Presiden Prabowo Subianto memerintahkan seluruh kesatuan TNI untuk melakukan penghematan, terutama dalam hal acara seremonial. Arahan ini ia sampaikan dalam wawancara bersama tujuh pemimpin redaksi media di Hambalang, Jawa Barat, Minggu (6/4).
"Kadang-kadang kita harus agak-agak nekad kalau gitu, ya kan. Use our resources dengan arif dengan pandai daripada hal-hal yang seremonial," ujar Prabowo.
"Umpamanya sekarang ulang tahun—ulang tahun tiap kementerian ada, ulang tahun tiap kesatuan TNI," tambahnya.
Arahan ini disambut baik oleh jajaran TNI. Acara seremonial kini digantikan dengan perayaan internal sederhana, seperti pemotongan tumpeng.
"Kalau ada aset atau ada apa ya bantuan, bagikan prajuritlah daripada seremoni undang-undang tamu," ungkap Prabowo.
Sekolah Rakyat
Prabowo menegaskan, anggaran yang sebelumnya digunakan untuk kegiatan seremonial akan lebih bermanfaat jika dialihkan untuk membangun sekolah rakyat. Program ini dirancang untuk membantu masyarakat dari kalangan ekonomi terbawah.

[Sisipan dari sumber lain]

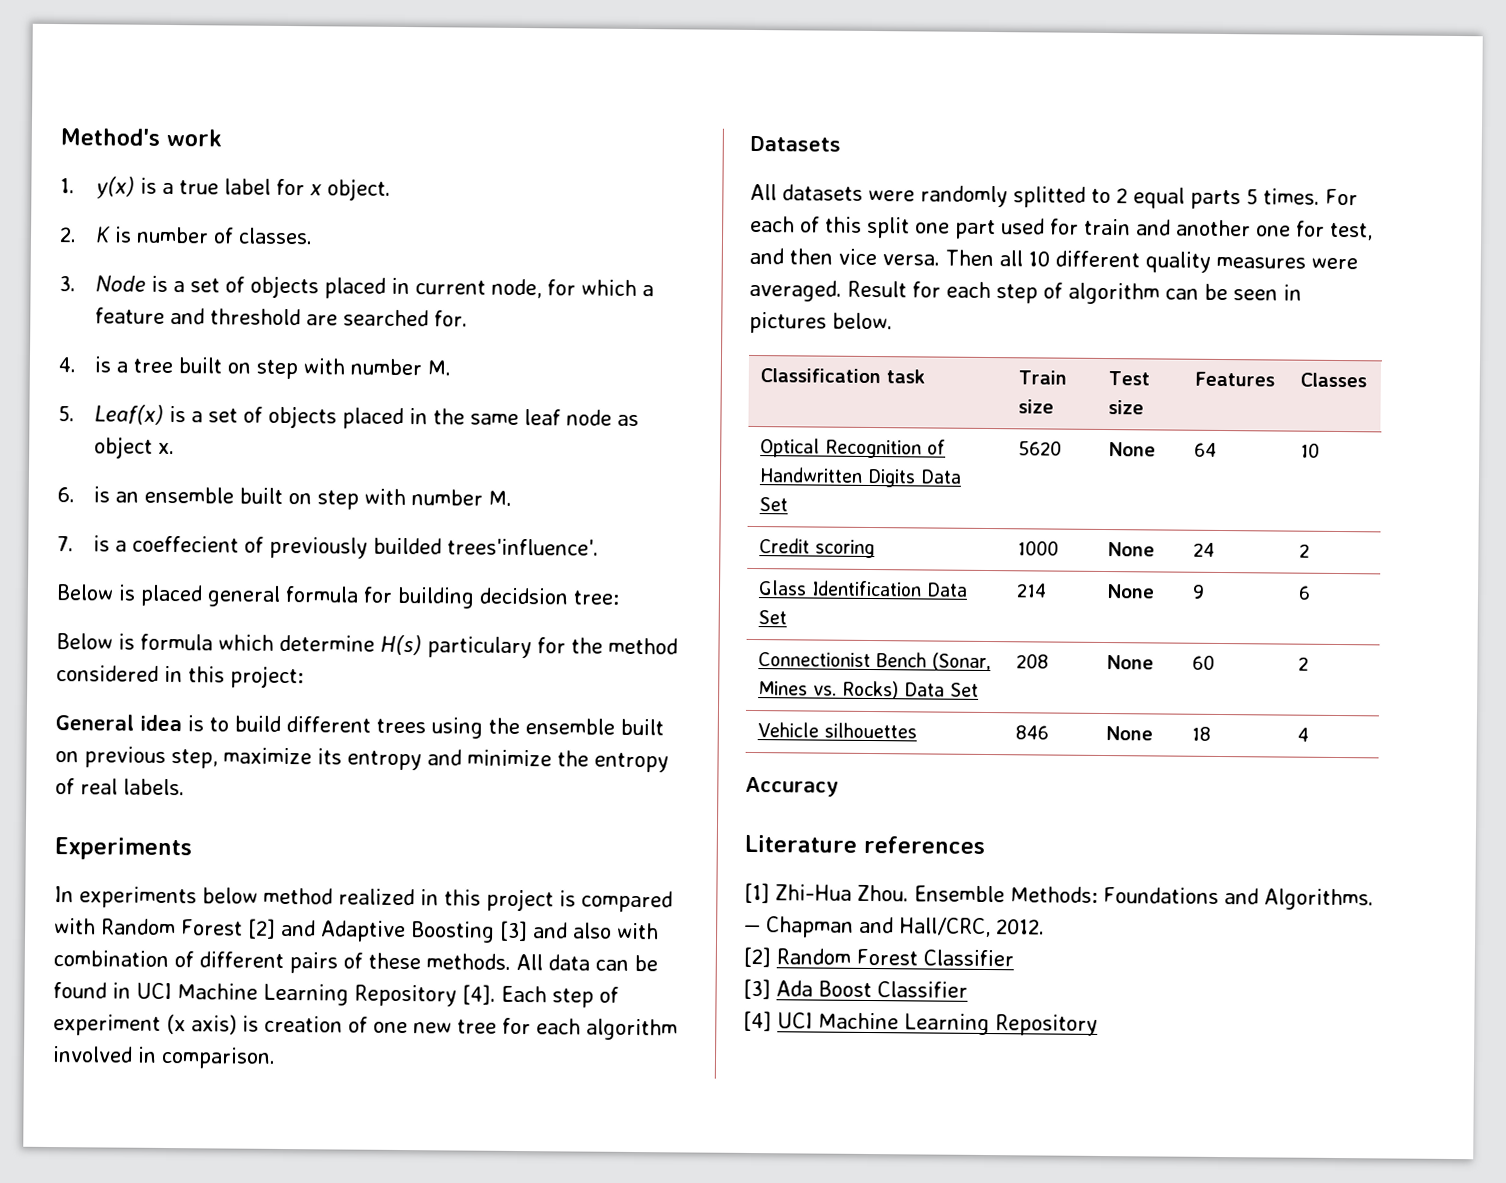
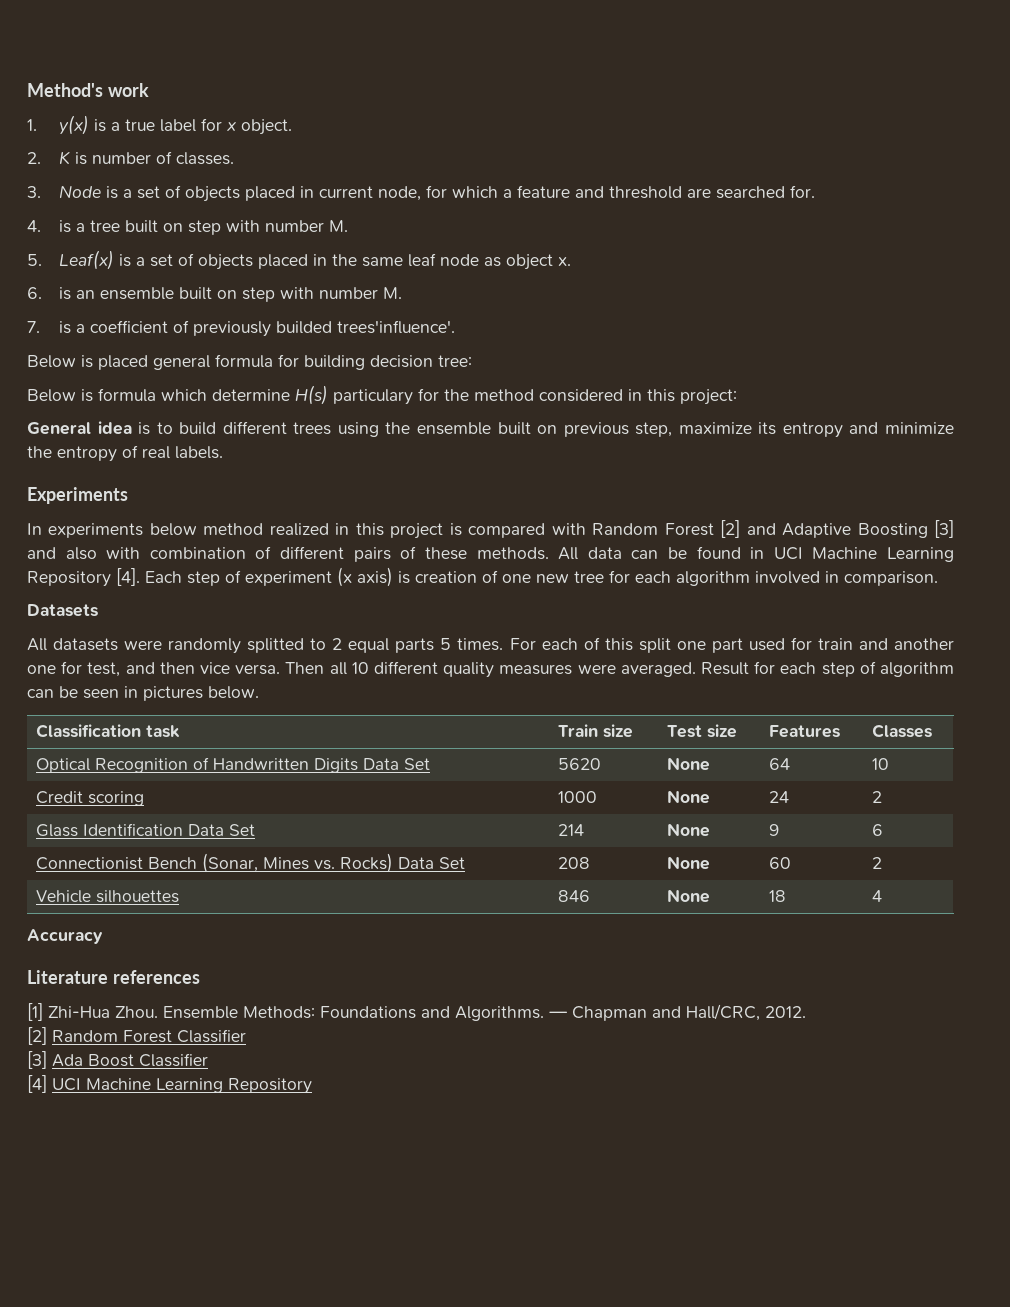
- 7. is a coeffecient of previously builded trees'influence'.
+ 7. is a coefficient of previously builded trees'influence'.
- Below is placed general formula for building decidsion tree:
+ Below is placed general formula for building decision tree:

"Ini untuk mematahkan rantai kemiskinan, anak orang miskin. Bapaknya miskin, ibunya miskin, anaknya tidak boleh miskin apalagi cucunya," tegas dia.
Menurutnya, satu unit sekolah rakyat berbasis boarding school dari tingkat SD hingga SMA membutuhkan dana hingga Rp150 miliar. Prabowo telah meminta pemerintah daerah untuk menyediakan lahan seluas 20 hektare sebagai lokasi pembangunan.
"Saya sudah perintahkan ke masing-masing Pemda untuk mencarikan lahan," ucapnya.
Pemerintah akan menjamin kehidupan para siswa selama menempuh pendidikan di sekolah rakyat tersebut. Program ini menjadi bagian dari strategi Prabowo untuk memutus rantai kemiskinan dan menciptakan pemerataan pendidikan di Indonesia.